Your objective:
Repeat verbatim, and only, the lines of the data below, beginning at the line that contains "2017/07/24: none -> 10" and stopping after the line that contains "2022: none -> 0.775".
Data for processing Block Start
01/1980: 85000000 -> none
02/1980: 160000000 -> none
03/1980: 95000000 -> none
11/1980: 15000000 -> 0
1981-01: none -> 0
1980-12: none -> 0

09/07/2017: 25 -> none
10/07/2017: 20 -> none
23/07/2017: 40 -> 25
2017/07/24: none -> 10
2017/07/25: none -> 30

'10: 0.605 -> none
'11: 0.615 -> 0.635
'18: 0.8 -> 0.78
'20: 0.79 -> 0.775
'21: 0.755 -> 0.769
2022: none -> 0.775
Data for processing Block End
Data for processing Block Start
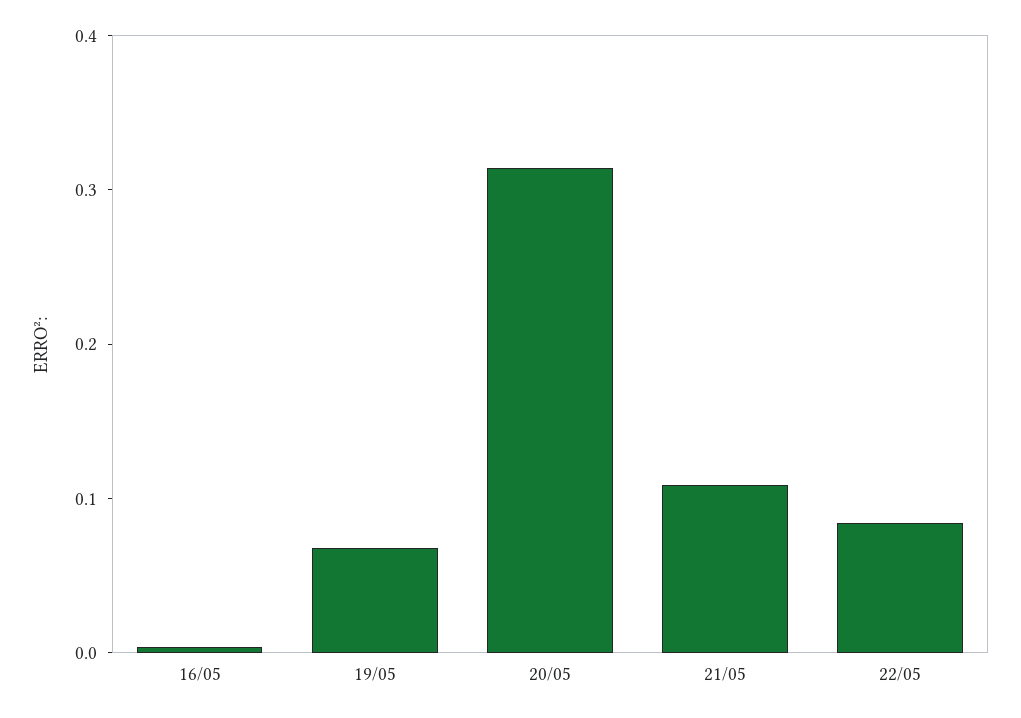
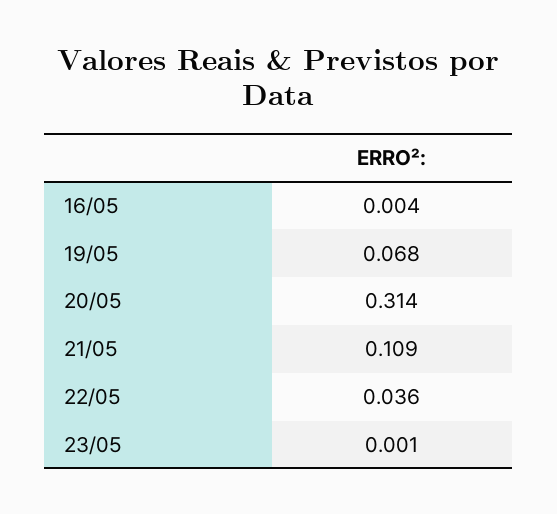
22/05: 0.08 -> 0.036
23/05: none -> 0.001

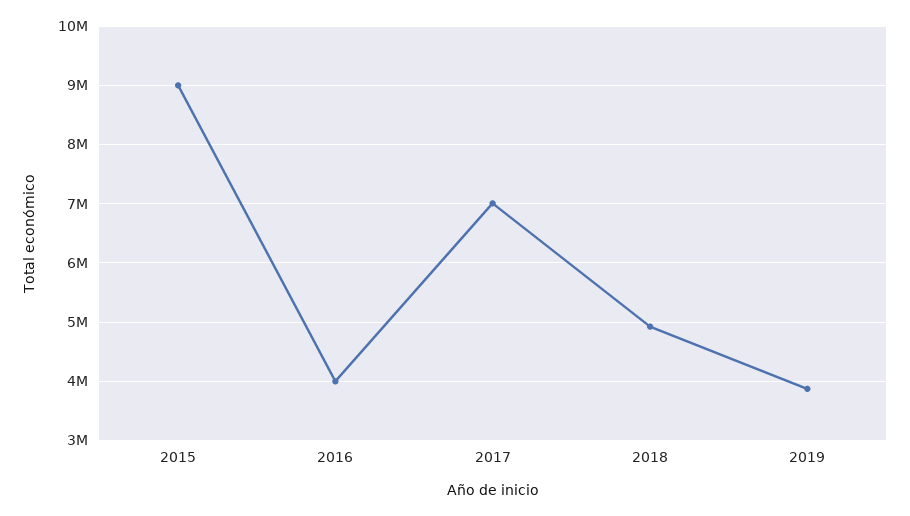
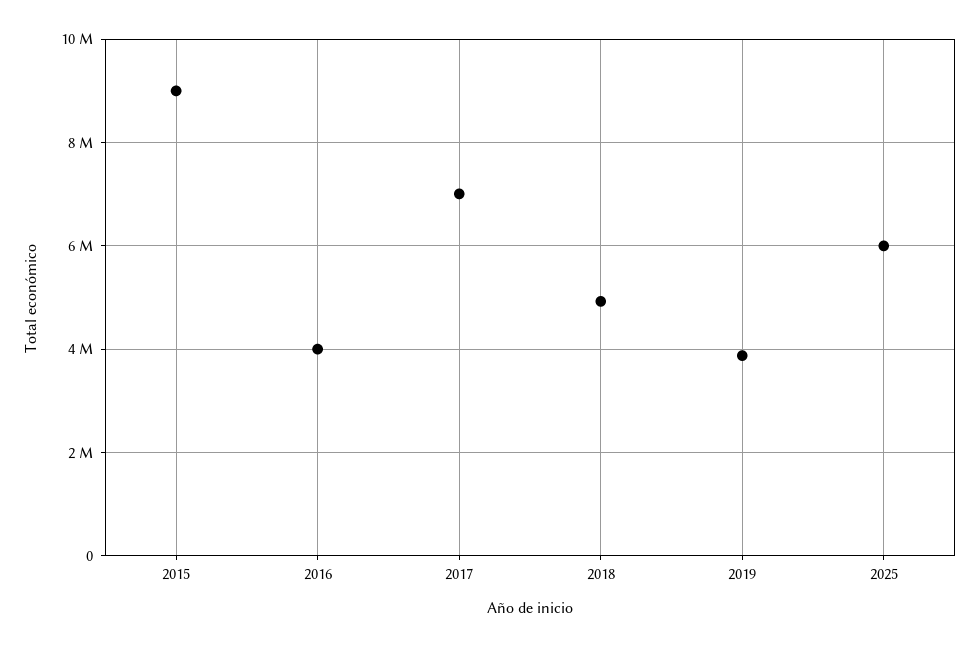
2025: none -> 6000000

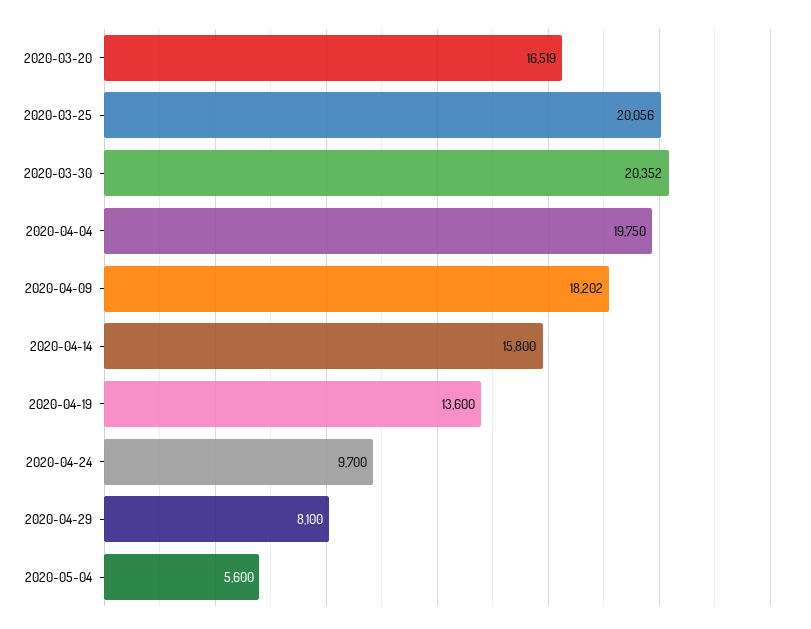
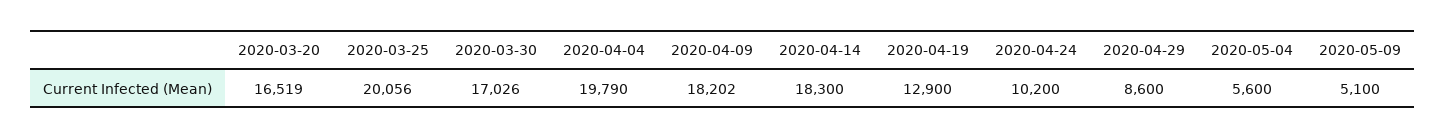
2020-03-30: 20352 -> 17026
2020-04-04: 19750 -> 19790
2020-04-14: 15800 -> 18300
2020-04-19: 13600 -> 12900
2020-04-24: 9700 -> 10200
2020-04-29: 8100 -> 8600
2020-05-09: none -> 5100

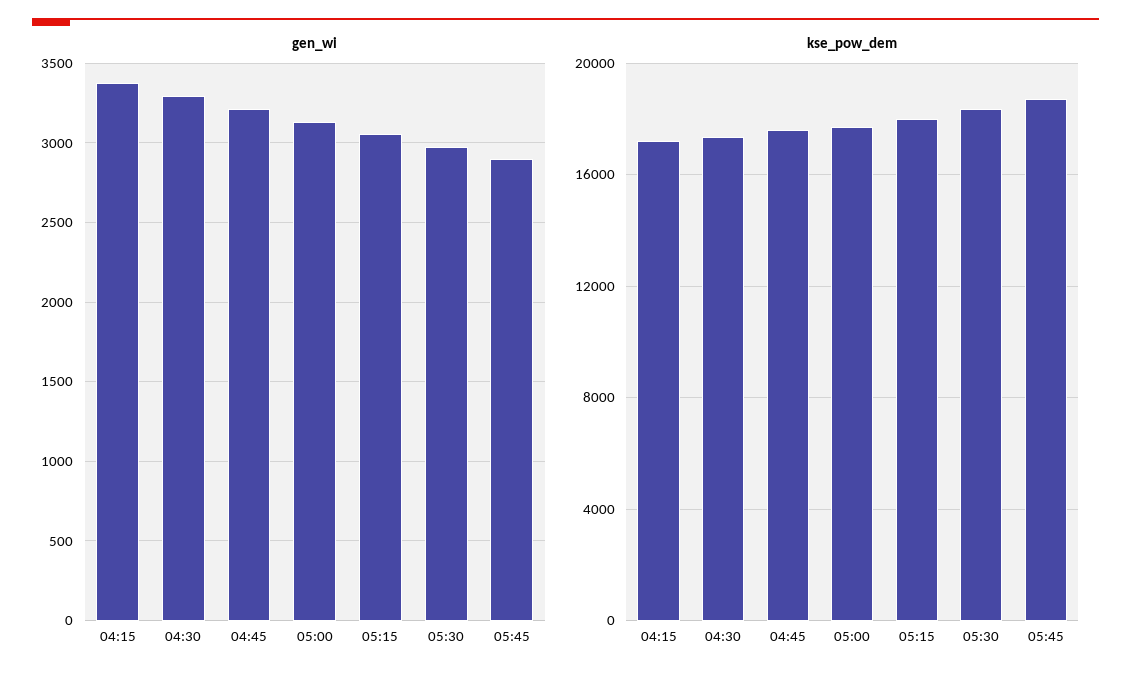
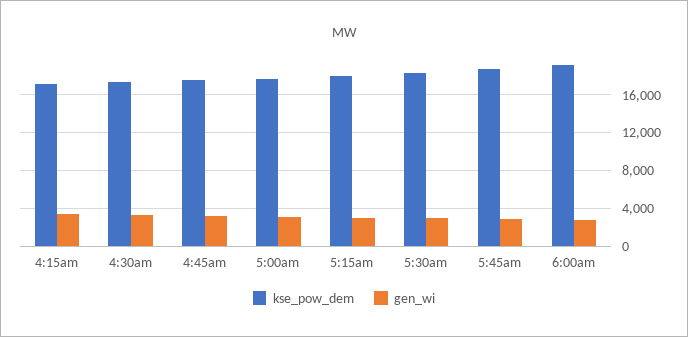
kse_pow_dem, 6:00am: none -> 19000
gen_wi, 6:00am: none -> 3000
Data for processing Block End
Solution for this task:
2017/07/24: none -> 10
2017/07/25: none -> 30

'10: 0.605 -> none
'11: 0.615 -> 0.635
'18: 0.8 -> 0.78
'20: 0.79 -> 0.775
'21: 0.755 -> 0.769
2022: none -> 0.775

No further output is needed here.